** Problem statement **
When you transcribe the entries below, keep the wording exact and omit the pictures.

** Data listing **

★ ★ ★ ★

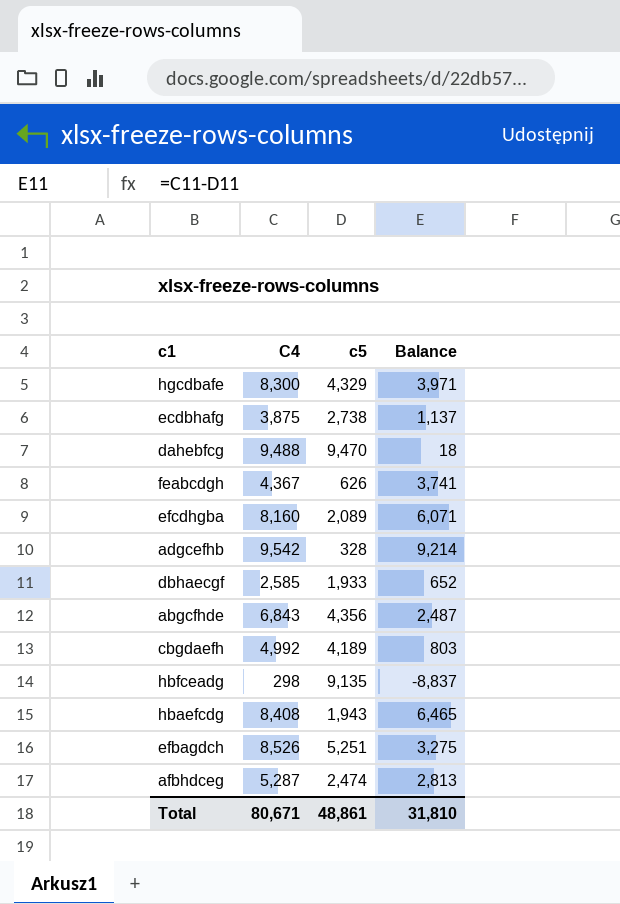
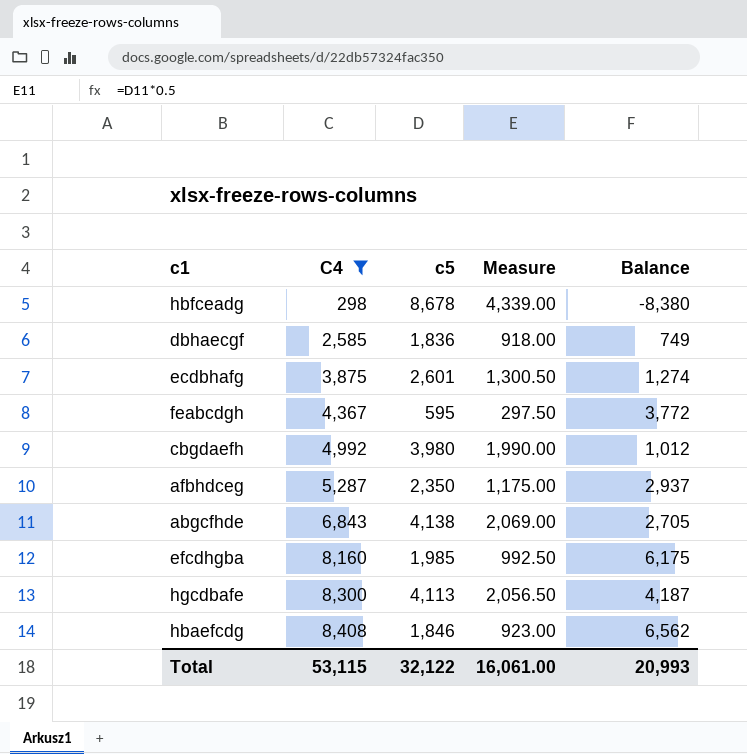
filter: none -> C4 <= 8,408
row order: none -> C4 ascending
column Measure | formula: none -> [c5] * 0.5
hbfceadg | c5: 9,135 -> 8,678
hbfceadg | Balance: -8,837 -> -8,380
dbhaecgf | c5: 1,933 -> 1,836
dbhaecgf | Balance: 652 -> 749
ecdbhafg | c5: 2,738 -> 2,601
ecdbhafg | Balance: 1,137 -> 1,274
feabcdgh | c5: 626 -> 595
feabcdgh | Balance: 3,741 -> 3,772
cbgdaefh | c5: 4,189 -> 3,980
cbgdaefh | Balance: 803 -> 1,012
afbhdceg | c5: 2,474 -> 2,350
afbhdceg | Balance: 2,813 -> 2,937
abgcfhde | c5: 4,356 -> 4,138
abgcfhde | Balance: 2,487 -> 2,705
efcdhgba | c5: 2,089 -> 1,985
efcdhgba | Balance: 6,071 -> 6,175
hgcdbafe | c5: 4,329 -> 4,113
hgcdbafe | Balance: 3,971 -> 4,187
hbaefcdg | c5: 1,943 -> 1,846
hbaefcdg | Balance: 6,465 -> 6,562
Total | C4: 80,671 -> 53,115
Total | c5: 48,861 -> 32,122
Total | Balance: 31,810 -> 20,993

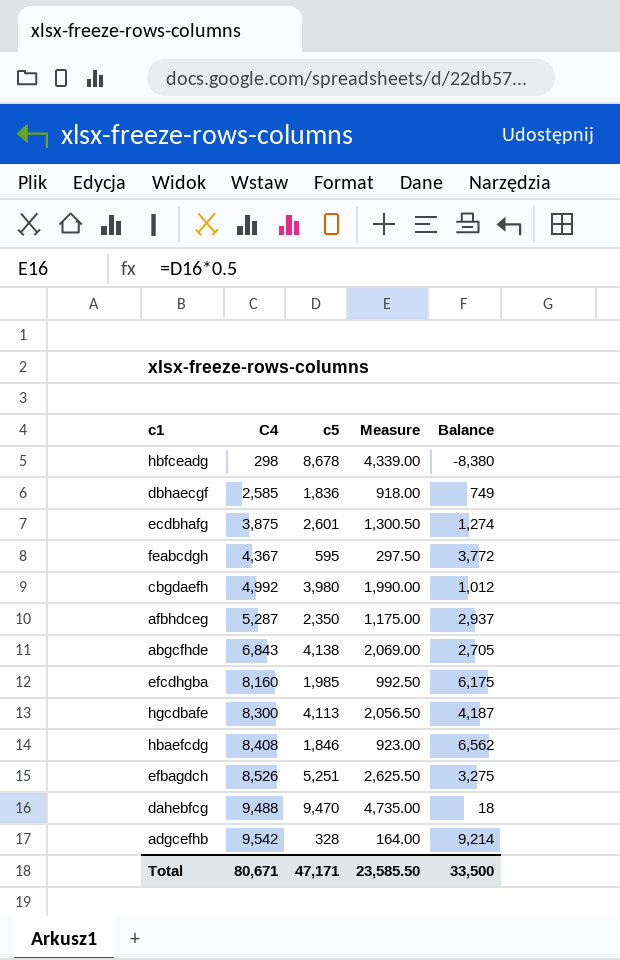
filter: C4 <= 8,408 -> none
Total | C4: 53,115 -> 80,671
Total | c5: 32,122 -> 47,171
Total | Measure: 16,061.00 -> 23,585.50
Total | Balance: 20,993 -> 33,500

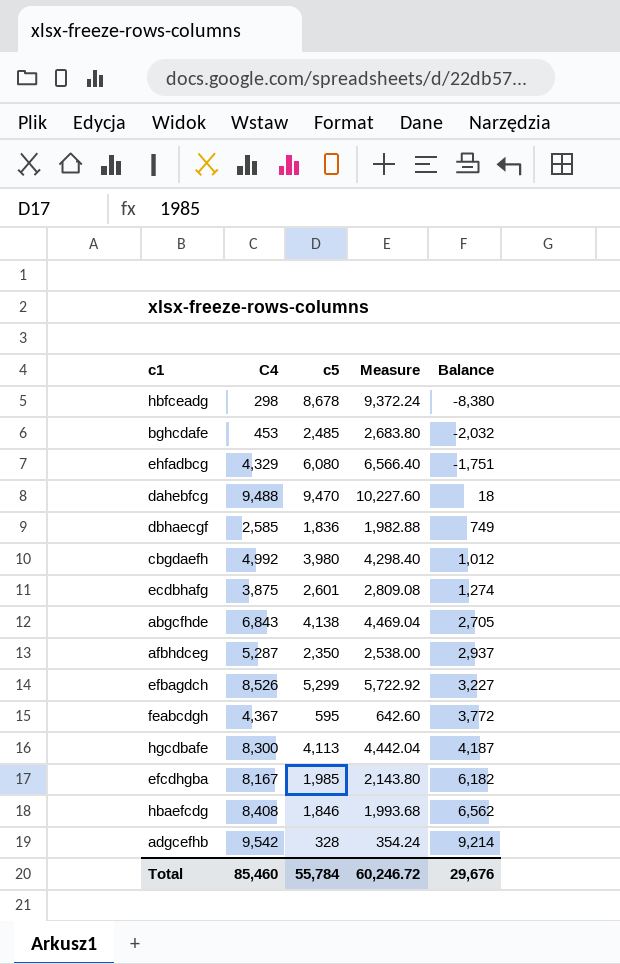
row order: C4 ascending -> Balance ascending
column Measure | formula: [c5] * 0.5 -> [c5] * 1.08
row bghcdafe: none -> 453 | 2,485 | 2,683.80 | -2,032
row ehfadbcg: none -> 4,329 | 6,080 | 6,566.40 | -1,751
efbagdch | c5: 5,251 -> 5,299
efbagdch | Balance: 3,275 -> 3,227
efcdhgba | C4: 8,160 -> 8,167
efcdhgba | Balance: 6,175 -> 6,182
Total | C4: 80,671 -> 85,460
Total | c5: 47,171 -> 55,784
Total | Measure: 23,585.50 -> 60,246.72
Total | Balance: 33,500 -> 29,676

★ ★ ★ ★

** Written reply **
filter: none -> C4 <= 8,408
row order: none -> C4 ascending
column Measure | formula: none -> [c5] * 0.5
hbfceadg | c5: 9,135 -> 8,678
hbfceadg | Balance: -8,837 -> -8,380
dbhaecgf | c5: 1,933 -> 1,836
dbhaecgf | Balance: 652 -> 749
ecdbhafg | c5: 2,738 -> 2,601
ecdbhafg | Balance: 1,137 -> 1,274
feabcdgh | c5: 626 -> 595
feabcdgh | Balance: 3,741 -> 3,772
cbgdaefh | c5: 4,189 -> 3,980
cbgdaefh | Balance: 803 -> 1,012
afbhdceg | c5: 2,474 -> 2,350
afbhdceg | Balance: 2,813 -> 2,937
abgcfhde | c5: 4,356 -> 4,138
abgcfhde | Balance: 2,487 -> 2,705
efcdhgba | c5: 2,089 -> 1,985
efcdhgba | Balance: 6,071 -> 6,175
hgcdbafe | c5: 4,329 -> 4,113
hgcdbafe | Balance: 3,971 -> 4,187
hbaefcdg | c5: 1,943 -> 1,846
hbaefcdg | Balance: 6,465 -> 6,562
Total | C4: 80,671 -> 53,115
Total | c5: 48,861 -> 32,122
Total | Balance: 31,810 -> 20,993

filter: C4 <= 8,408 -> none
Total | C4: 53,115 -> 80,671
Total | c5: 32,122 -> 47,171
Total | Measure: 16,061.00 -> 23,585.50
Total | Balance: 20,993 -> 33,500

row order: C4 ascending -> Balance ascending
column Measure | formula: [c5] * 0.5 -> [c5] * 1.08
row bghcdafe: none -> 453 | 2,485 | 2,683.80 | -2,032
row ehfadbcg: none -> 4,329 | 6,080 | 6,566.40 | -1,751
efbagdch | c5: 5,251 -> 5,299
efbagdch | Balance: 3,275 -> 3,227
efcdhgba | C4: 8,160 -> 8,167
efcdhgba | Balance: 6,175 -> 6,182
Total | C4: 80,671 -> 85,460
Total | c5: 47,171 -> 55,784
Total | Measure: 23,585.50 -> 60,246.72
Total | Balance: 33,500 -> 29,676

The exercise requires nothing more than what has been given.